> PROBLEM TO WORK ON: For the entries below, work out how many lines include the string "RunWith", then write only that number.

> DATASET ENTRIES:
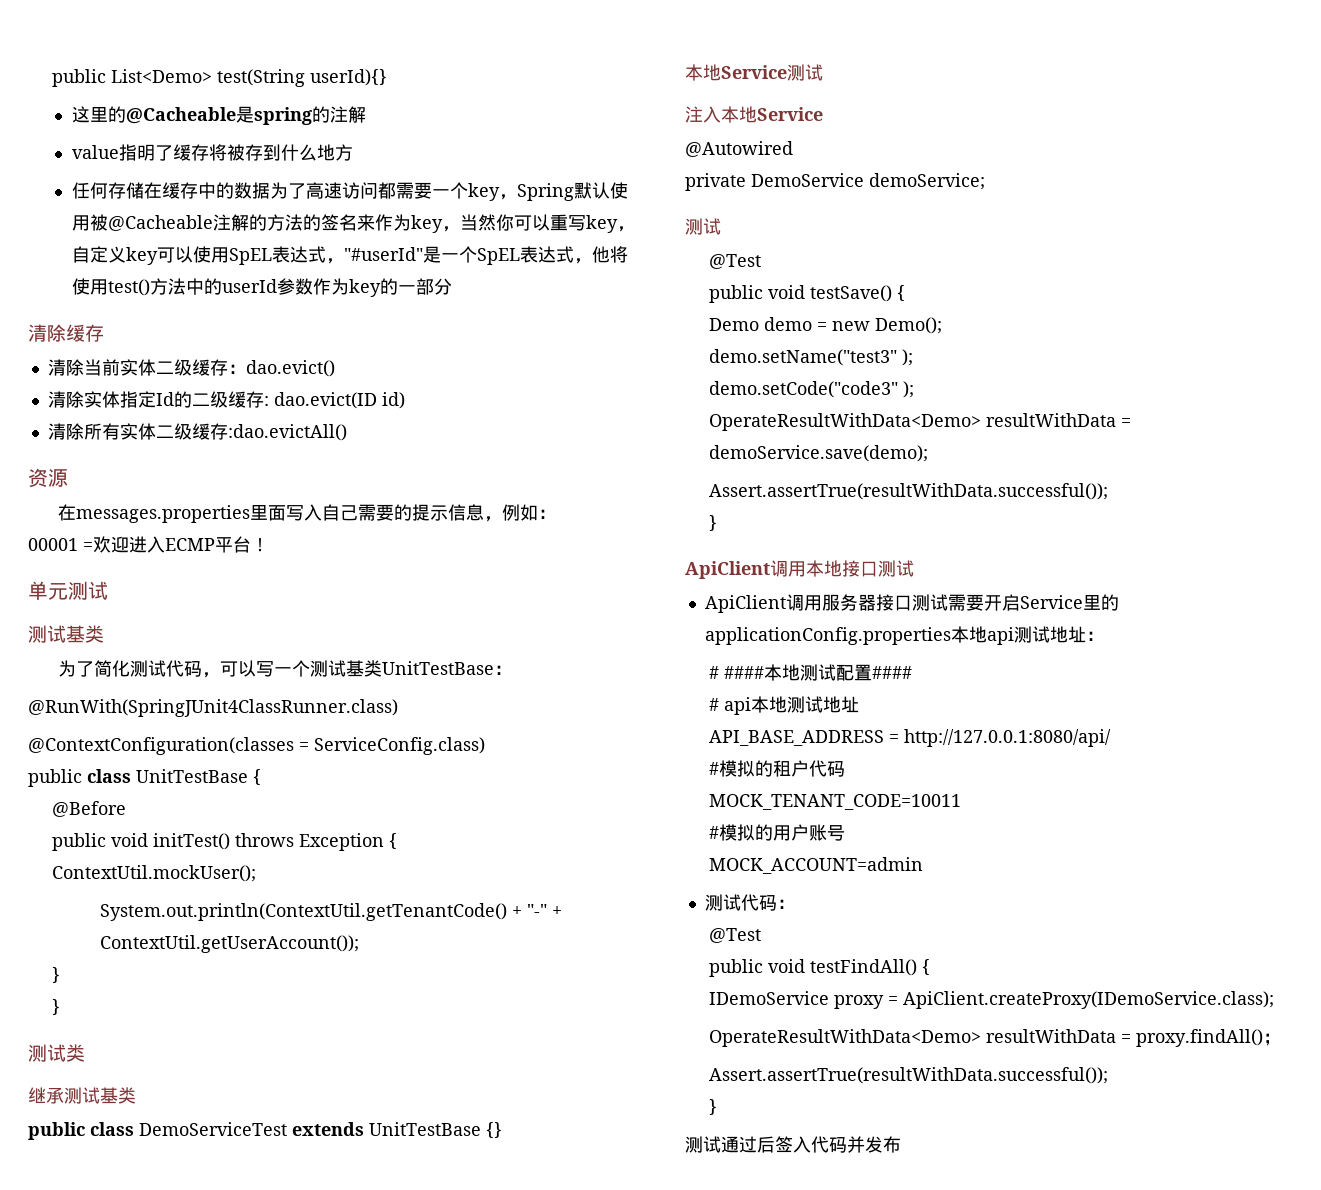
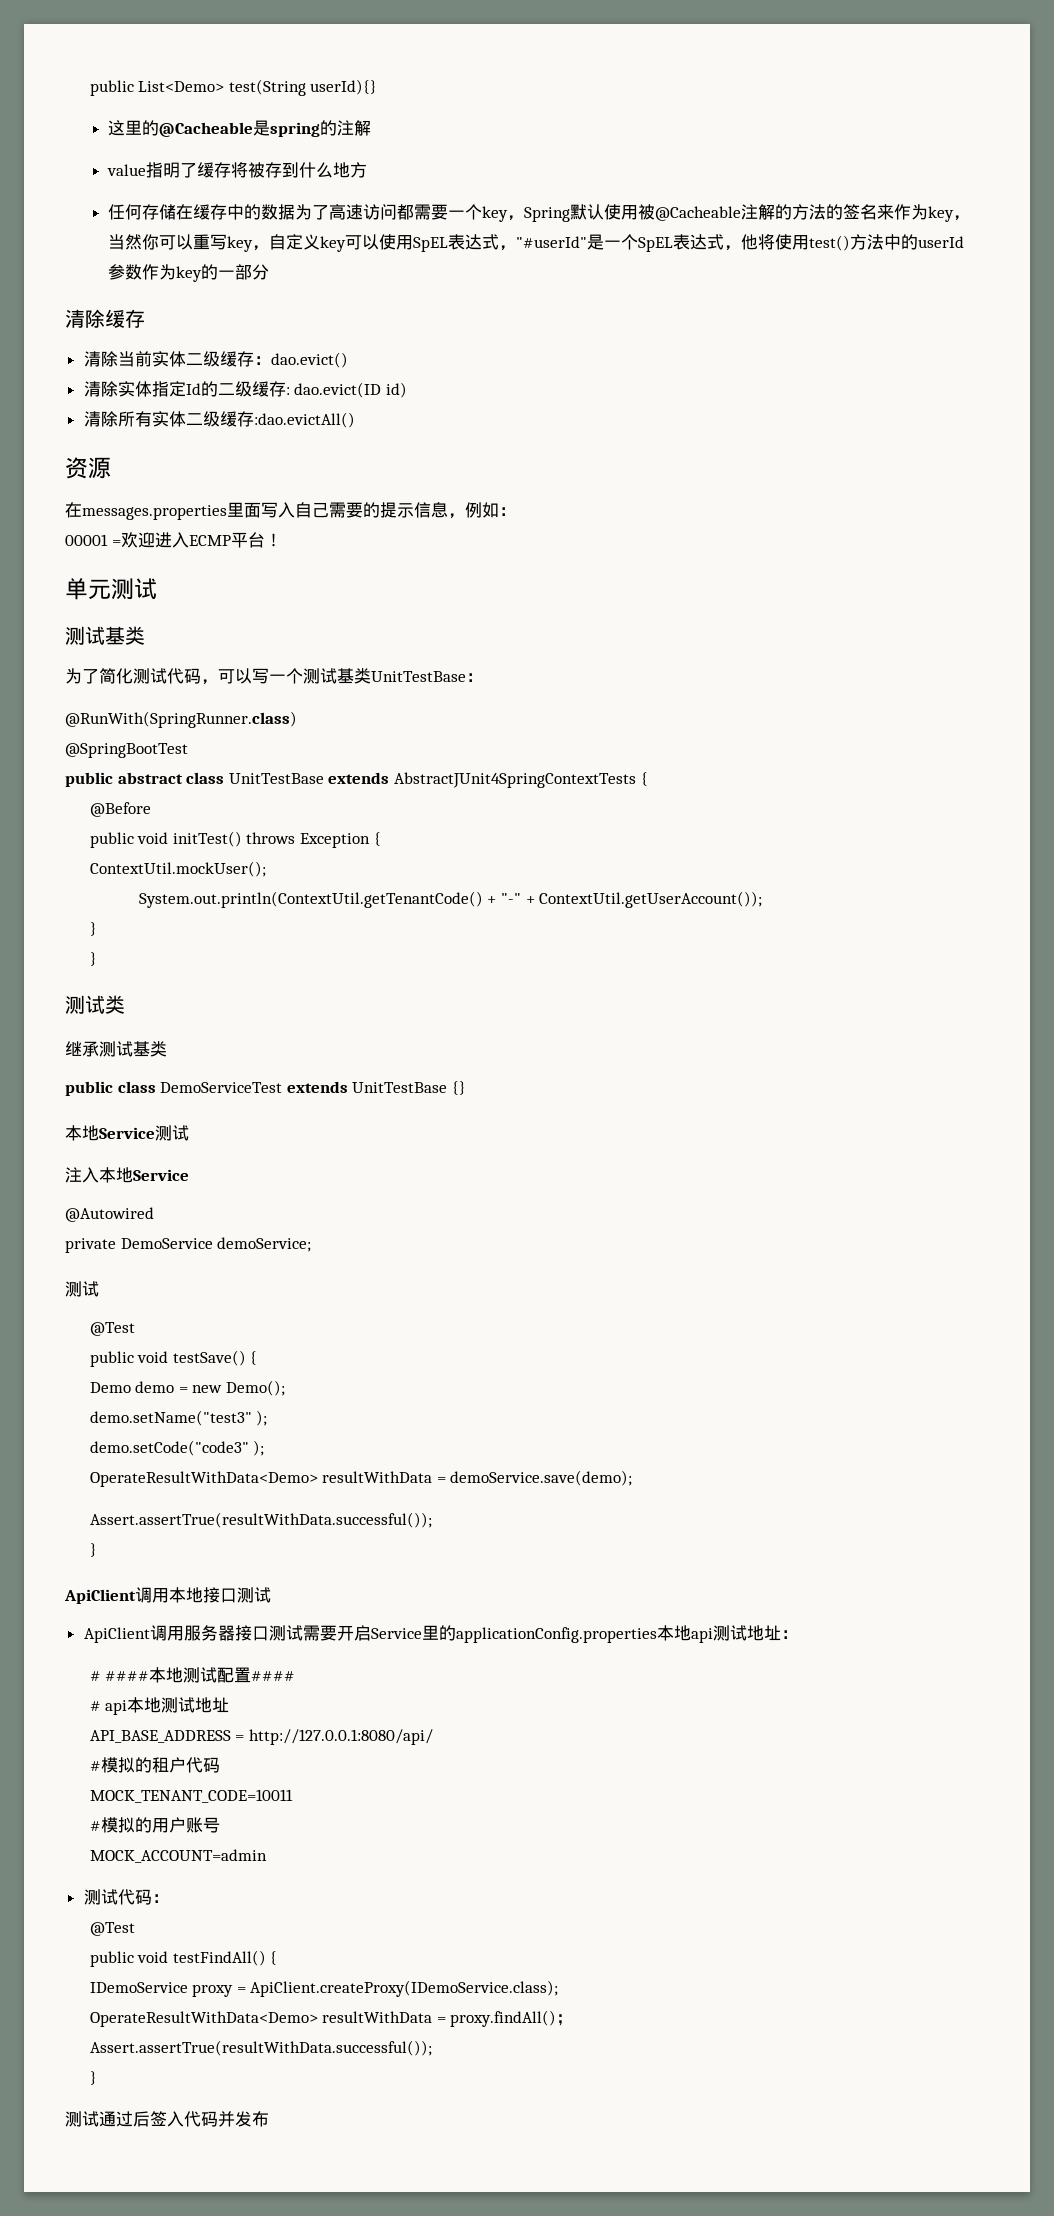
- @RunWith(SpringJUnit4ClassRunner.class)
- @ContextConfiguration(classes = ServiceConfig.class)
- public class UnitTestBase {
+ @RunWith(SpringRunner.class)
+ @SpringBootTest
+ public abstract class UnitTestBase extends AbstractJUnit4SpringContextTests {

==

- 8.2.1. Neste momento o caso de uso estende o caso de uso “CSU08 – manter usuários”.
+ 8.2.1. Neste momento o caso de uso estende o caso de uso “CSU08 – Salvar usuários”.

> RESULT OF THE TASK: 2